I posted a few weeks back about the struggles of a woman I know to get medical care for her daughter, who has a severe medical condition. That post was partly the result of buzzed blogging, but it was also a result of listening to Chris Hayes' interview about his book A Colony in a Nation. He took time to talk about how the proposed changes to the Affordable Care Act would especially hurt mentally ill people. It was non-fiction, and I found it far more moving than any story I canremember reading lately.
What story could I write that could be as necessary as Bandi's The Accusation, which is fiction but of a pointed political nature, a cry for a people and a finger wagging directly at a dictator?

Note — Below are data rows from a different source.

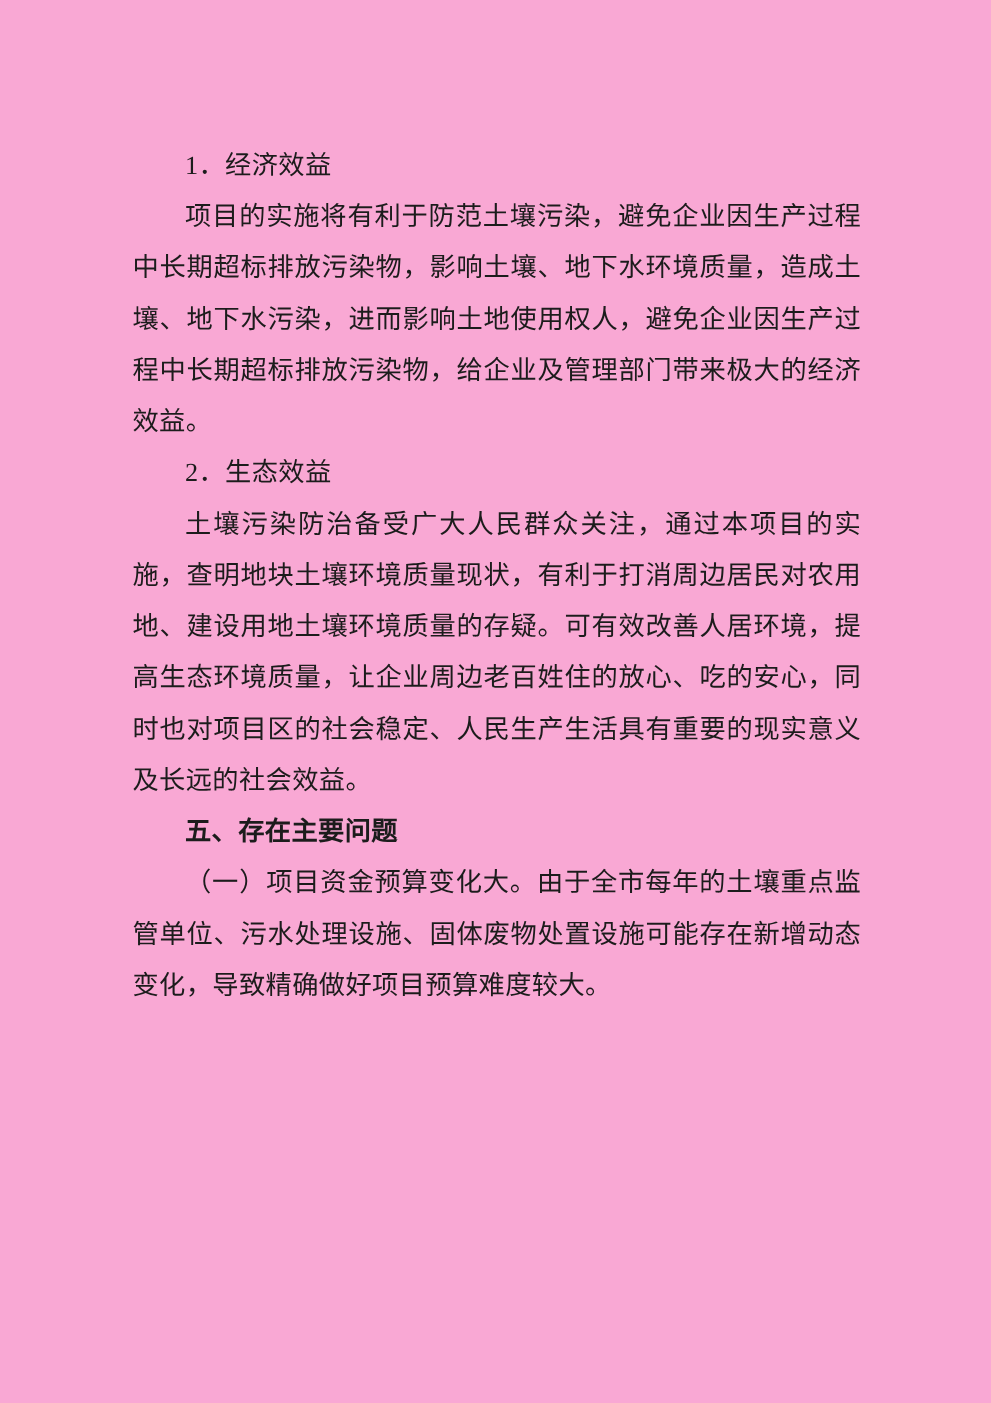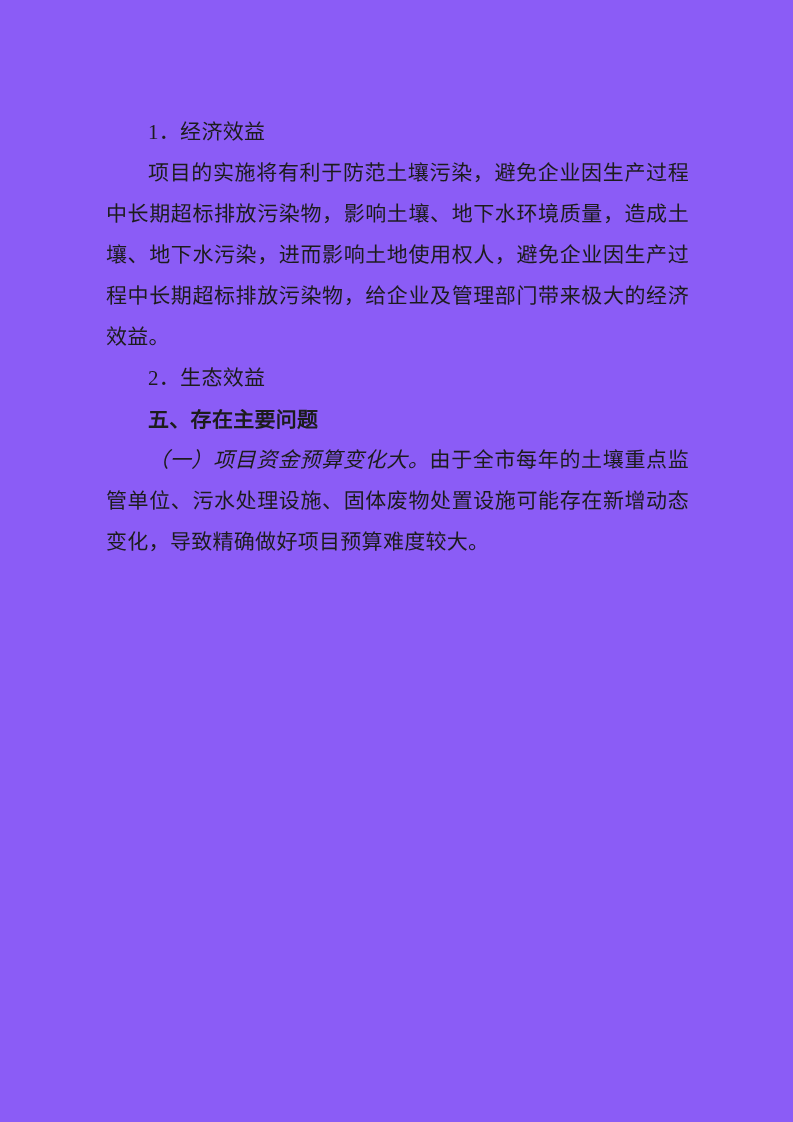--- a/index.html
+++ b/index.html
@@ -4,21 +4,21 @@
 <style>
   html, body {
     margin: 0;
     padding: 0;
     background: #ffffff;
   }
   .page {
     position: relative;
     width: 793px;
     height: 1122px;
-    background: #8b5cf6;
+    background: #f9a8d4;
     overflow: hidden;
     font-family: "Liberation Serif", "DejaVu Serif", serif;
     color: #1c1c1c;
   }
   .content {
     position: absolute;
     left: 106px;
     right: 104px;
     top: 112px;
     font-size: 21px;
@@ -33,37 +33,37 @@
   }
   .heading {
     text-align: left;
   }
   .heading-bold {
     font-family: "Liberation Sans", "DejaVu Sans", sans-serif;
     font-weight: bold;
     text-align: left;
   }
   .kai {
-    font-style: italic;
   }
   .page-number {
     position: absolute;
     left: 0;
     right: 0;
     top: 1024px;
     text-align: center;
     font-size: 12px;
     font-family: "Liberation Serif", "DejaVu Serif", serif;
     color: #1c1c1c;
   }
 </style>
 </head>
 <body>
 
 <div class="page">
   <div class="content">
     <p class="heading">1．经济效益</p>
     <p class="para">项目的实施将有利于防范土壤污染，避免企业因生产过程中长期超标排放污染物，影响土壤、地下水环境质量，造成土壤、地下水污染，进而影响土地使用权人，避免企业因生产过程中长期超标排放污染物，给企业及管理部门带来极大的经济效益。</p>
     <p class="heading">2．生态效益</p>
+    <p class="para">土壤污染防治备受广大人民群众关注，通过本项目的实施，查明地块土壤环境质量现状，有利于打消周边居民对农用地、建设用地土壤环境质量的存疑。可有效改善人居环境，提高生态环境质量，让企业周边老百姓住的放心、吃的安心，同时也对项目区的社会稳定、人民生产生活具有重要的现实意义及长远的社会效益。</p>
     <p class="heading-bold">五、存在主要问题</p>
     <p class="para"><span class="kai">（一）项目资金预算变化大。</span><span>由于全市每年的土壤重点监管单位、污水处理设施、固体废物处置设施可能存在新增动态变化，导致精确做好项目预算难度较大。</span></p>
   </div>
 </div>
 
 </body></html>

But this book's coming out...
I have so much more work to do now that I have a book coming out. I have editing. I have decisions to make about the cover, the credits. I'm supposed to do readings and promote myself and send my book to be reviewed and get people to write blurbs for the back of the book and generally become my own literary pimp. Then, I need to write more so I can follow this up and keep marketing myself.
A friend of mine was once a chess player with a very strong rating. I'm jealous of that, because I like chess and wish I were as good as him. I'm always surprised he stopped playing. I recently asked him why, and he said, "I got to be better than 99% of players with X level of effort. But it would take X^2 level of effort to become better than 99.1% of players. I thought my time would be better spent getting good at something else."
As I think about jumping into the deep end of writing and whether it is a humanly enriching enough activity to justify a much deeper time and energy commitment than I have so far given it. How, for example, will writing allow me to keep that room in my house for someone to use? If writing can't provide something better for the world than that, what I am doing spending my time doing it?